Assignment:
Starting with the line with "align-items: flex-start ->" in the entries below and going on through the line with "font-size: 16px ->", output every line exactly and nothing more. No pictures.

The records:
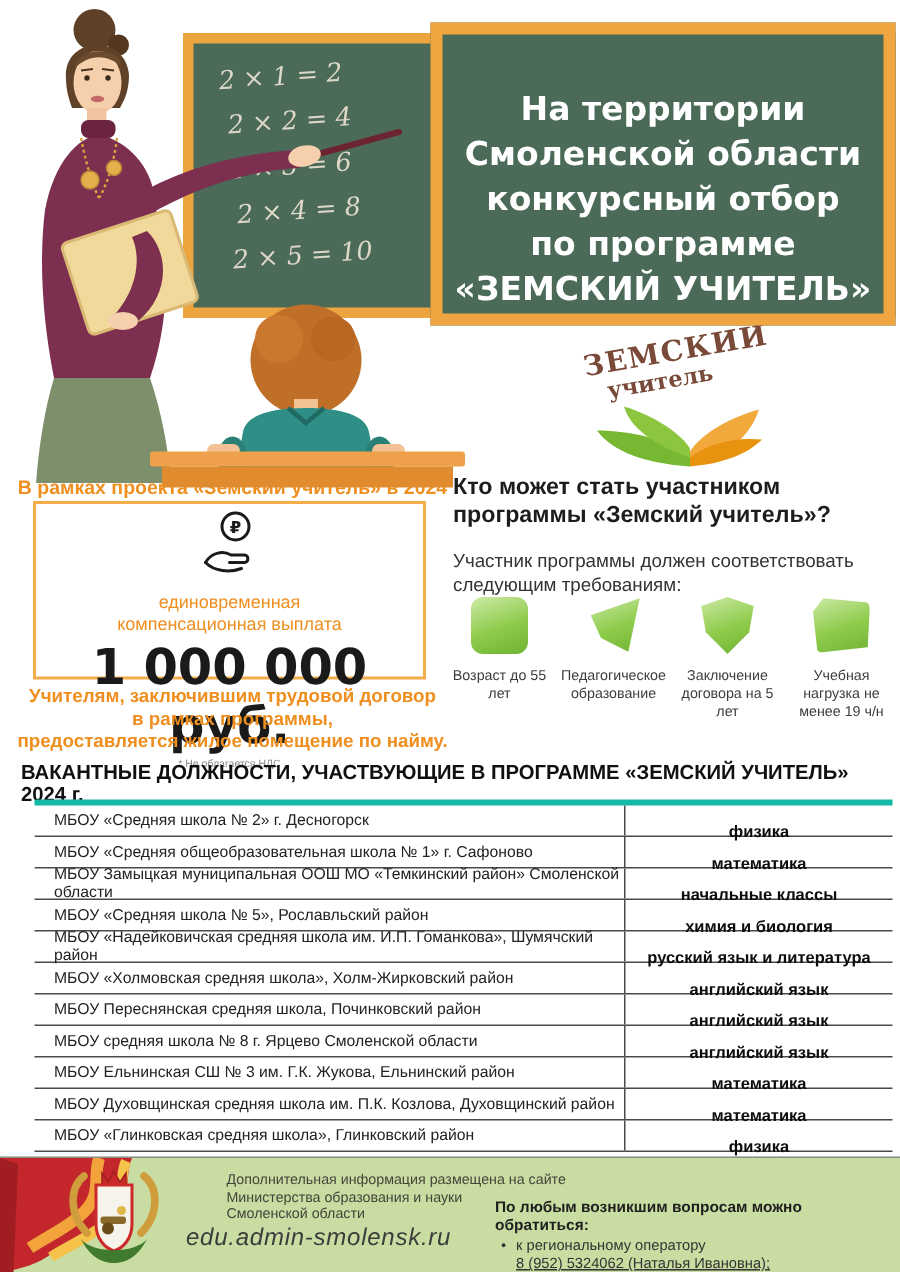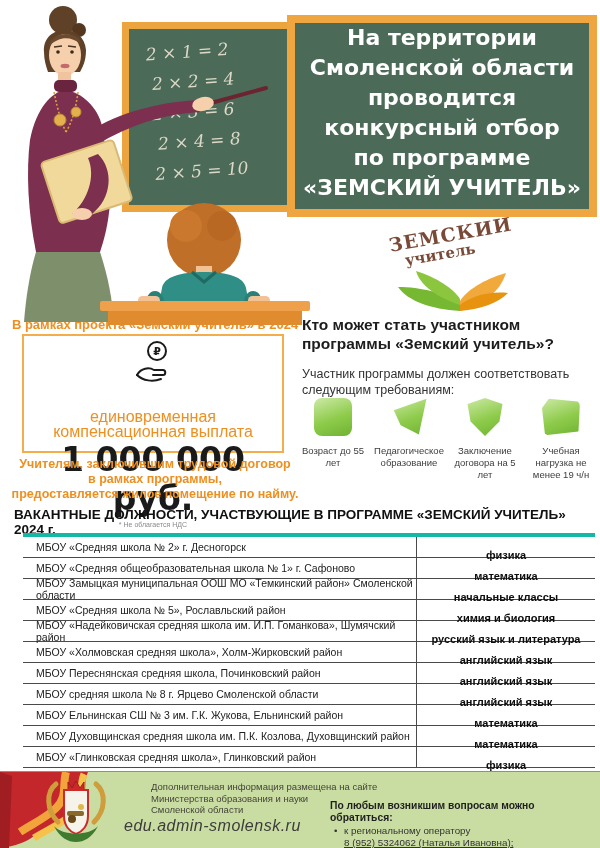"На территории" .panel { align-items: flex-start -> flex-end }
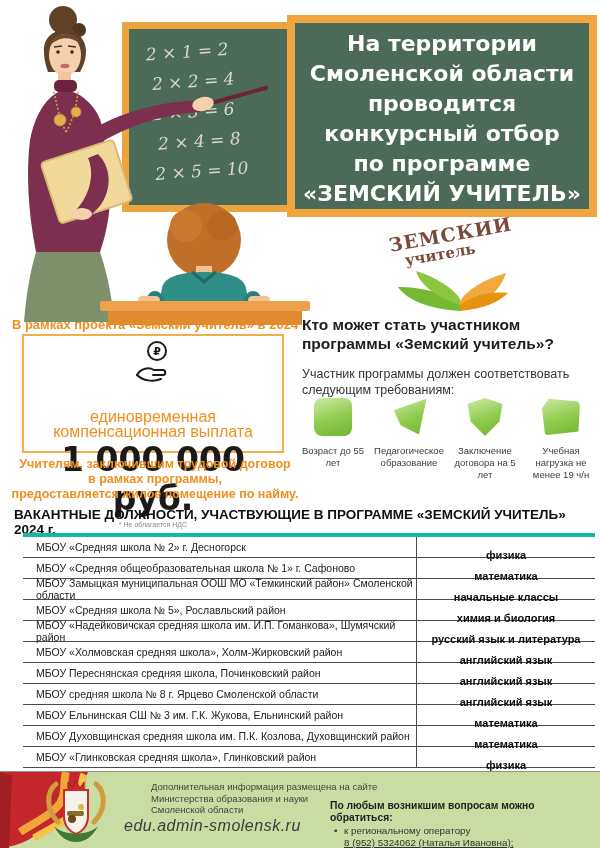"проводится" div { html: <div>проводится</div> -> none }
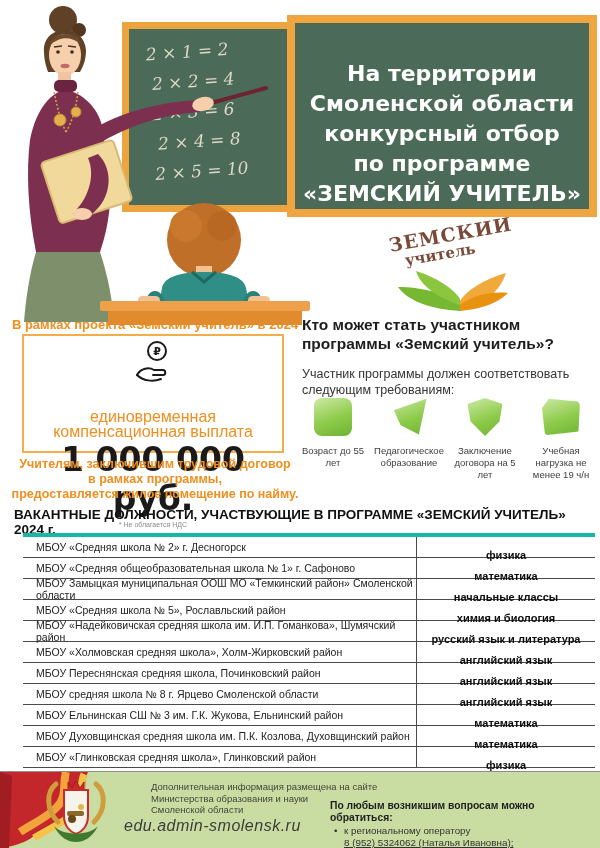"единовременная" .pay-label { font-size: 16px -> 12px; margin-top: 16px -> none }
--
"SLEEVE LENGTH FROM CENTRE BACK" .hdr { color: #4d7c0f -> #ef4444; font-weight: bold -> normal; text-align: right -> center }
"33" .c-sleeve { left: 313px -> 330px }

Your solution:
"На территории" .panel { align-items: flex-start -> flex-end }
"проводится" div { html: <div>проводится</div> -> none }
"единовременная" .pay-label { font-size: 16px -> 12px; margin-top: 16px -> none }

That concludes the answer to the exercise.